Dans son rapport d’activité publié le 9 octobre, la Fédération nationale des établissements d’HAD (Fnehad) annonce qu’elle pourra imposer les règles de rémunération des Idels sur la base des propositions suivantes : retour à la dégressivité (autrement dit du non-paiement de la majorité des actes), application exceptionnelle de la MCI et plafonnement des honoraires. La FNI avait largement alerté la profession sur la nécessité de ne pas accompagner la Fnehad dans cette voie, ce que le Sniil a pourtant fait en acceptant de prendre une part active au sein de l’observatoire qui est censé remonter les cas litigieux sur l’application de ces dispositions.

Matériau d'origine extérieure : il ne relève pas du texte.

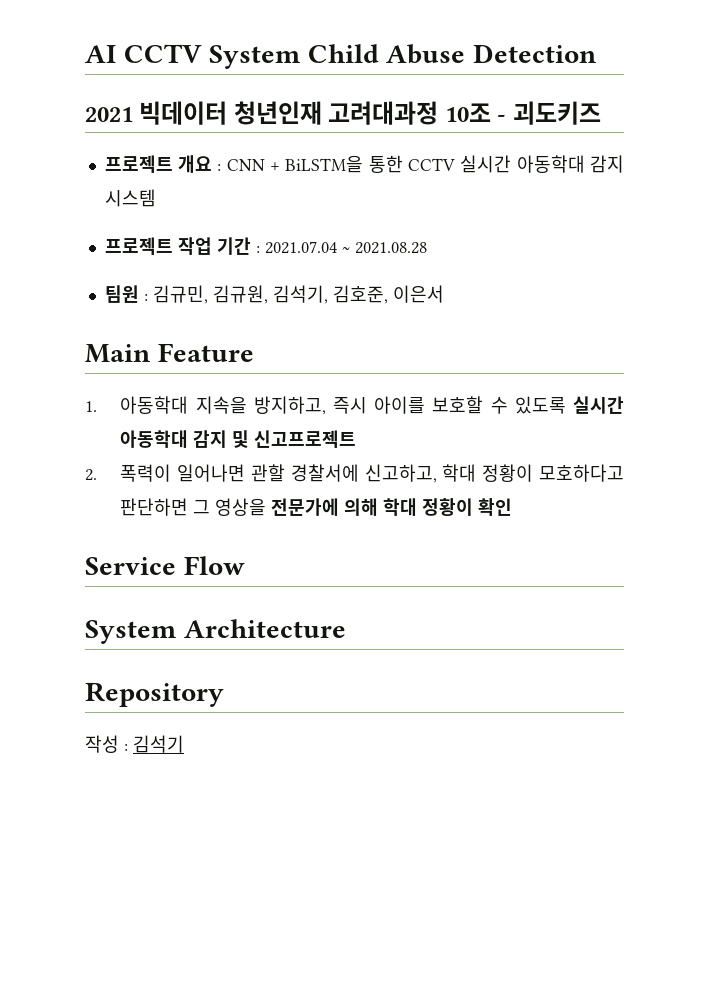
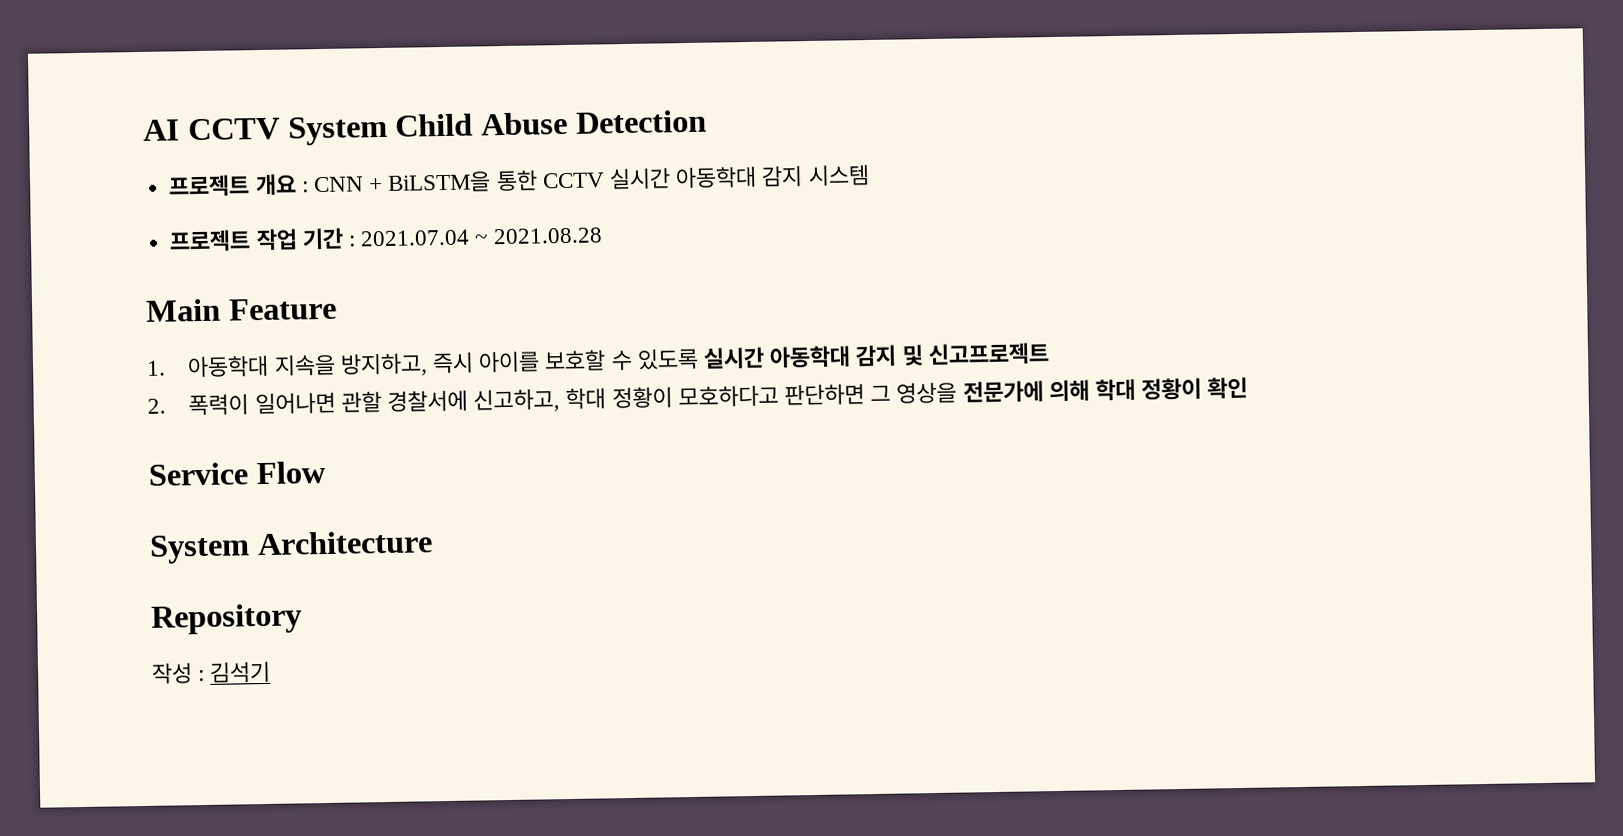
[85,101,601,125] // 2021 빅데이터 청년인재 고려대과정 10조 - 괴도키즈 -> (707, 121) none
[104,285,444,304] // 팀원 : 김규민, 김규원, 김석기, 김호준, 이은서 -> (603, 236) none

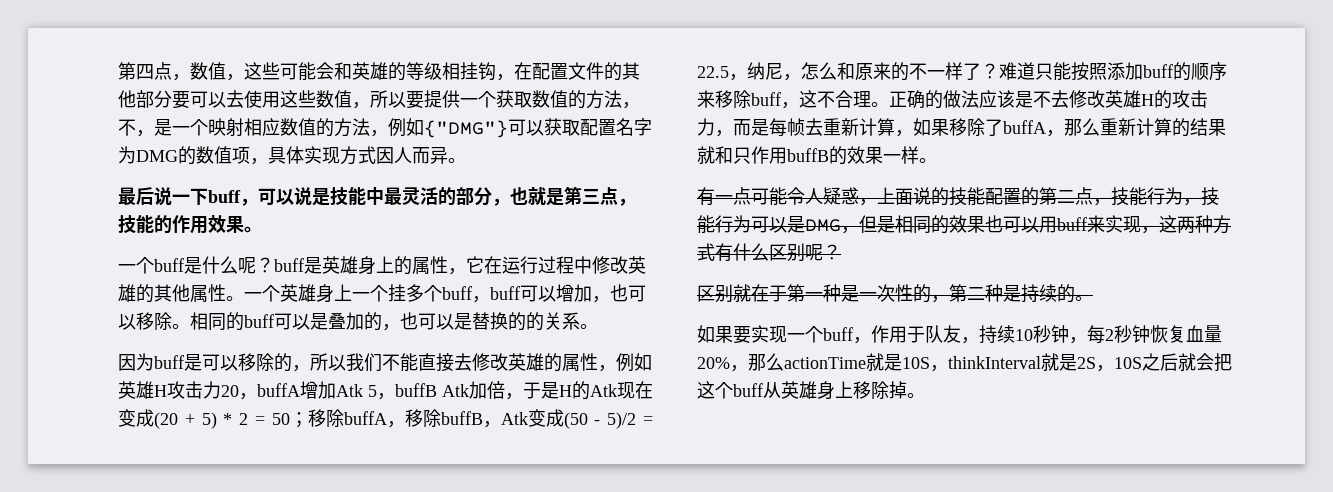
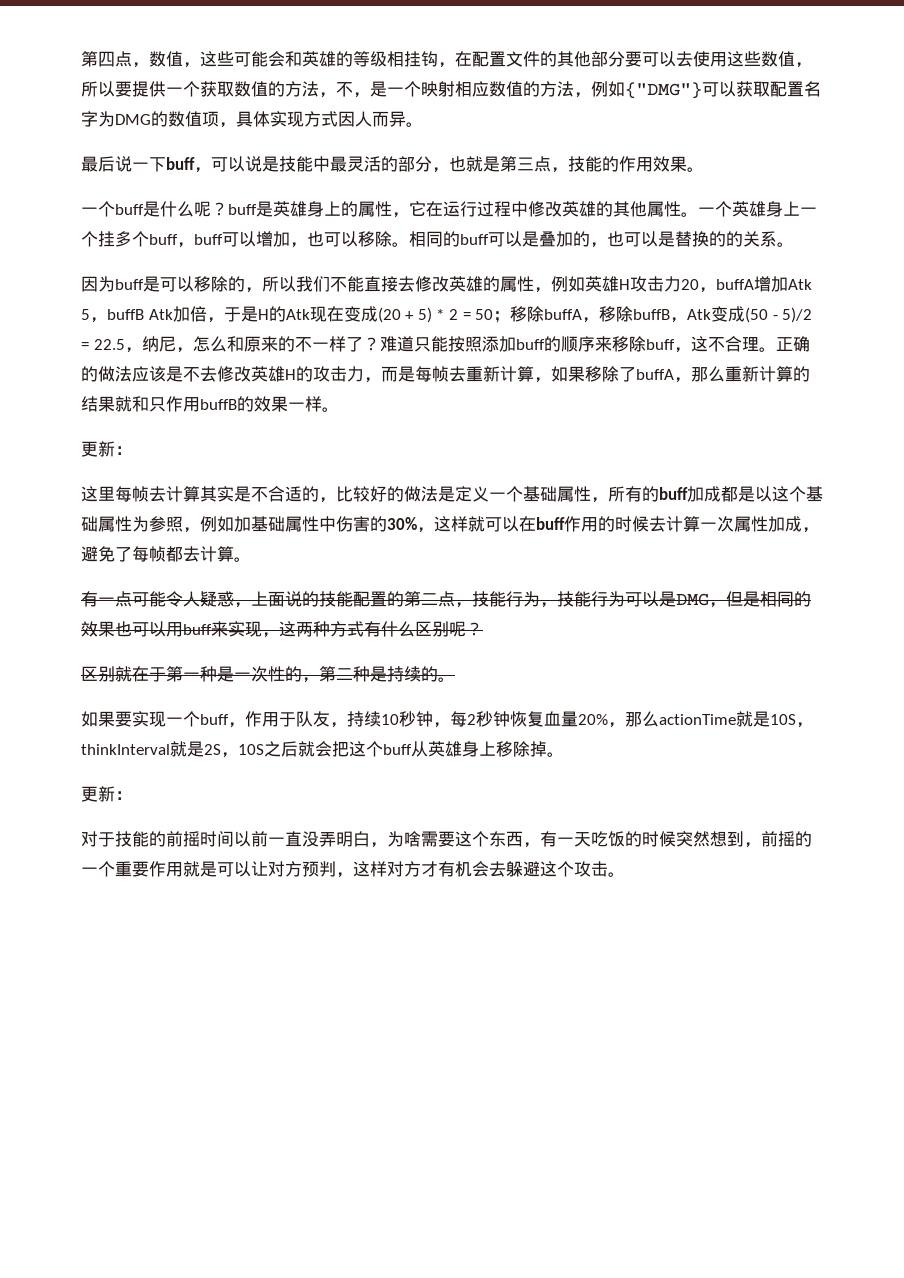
(937, 160) none -> [81,441,132,457] [81,486,823,503] [81,516,819,533] [81,546,251,562] // 更新： // 这里每帧去计算其实是不合适的，比较好的做法是定义一个基础属性，所有的buff加成都是以这个基础属性为参照，例如加基础属性中伤害的30%，这样就可以在buff作用的时候去计算一次属性加成，避免了每帧都去计算。
(925, 395) none -> [81,786,132,802] [81,831,812,848] [81,861,625,878] // 更新： // 对于技能的前摇时间以前一直没弄明白，为啥需要这个东西，有一天吃饭的时候突然想到，前摇的一个重要作用就是可以让对方预判，这样对方才有机会去躲避这个攻击。

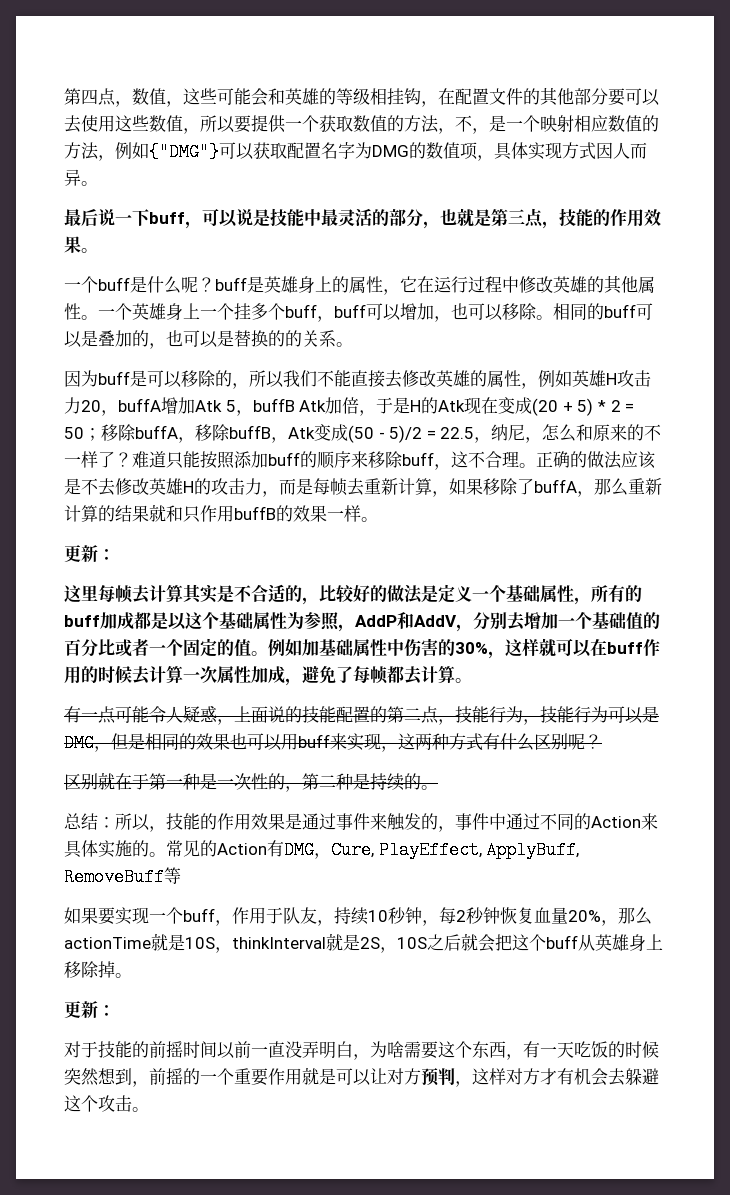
(200, 530) none -> [355,612,660,632] [64,638,268,657] AddP和AddV，分别去增加一个基础值的百分比或者一个固定的值。
(455, 679) none -> [64,813,658,832] [64,840,580,859] [64,867,181,886] // 总结：所以，技能的作用效果是通过事件来触发的，事件中通过不同的Action来具体实施的。常见的Action有DMG，Cure, PlayEffect, ApplyBuff, RemoveBuff等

Le Sniil fournit de ce fait une caution infirmière à l’idée d’instaurer un plafonnement là où il n’y en avait pas, devançant les vœux du gouvernement qui n’avait même pas osé imaginer faire une telle proposition jusqu’à présent aux Idels.

Le développement de l’HAD est une orientation politique majeure, réaffirmée dans la loi de santé. Les pouvoirs publics ont fixé l’objectif plancher d’un taux de recours à l’HAD de 35% en 2017 contre 18% en 2013, soit le double. Ajoutez à cela que les plaies complexes pourraient complètement passer dans le giron de l’HAD, excluant les Idels d’une prise en charge directe.

La FNI refuse de sacrifier les revalorisations justement obtenues ces dernières années pour apparaître comme étant le seul syndicat à négocier avec la Fnehad. Son approche est de considérer que la Fnehad ne représente que l’HAD privée, soit seulement 35% des prises en charge en HAD.

Dans ce contexte, elle considère que le temps est venu de réunir une représentation plus large de ses établissements. A cette heure, la FNI a d’ores et déjà pris rendez vous avec la FHF (Fédération hospitalière de France) et la Fehap (Fédération des établissements) pour étendre la réflexion à l’ensemble des parties prenantes.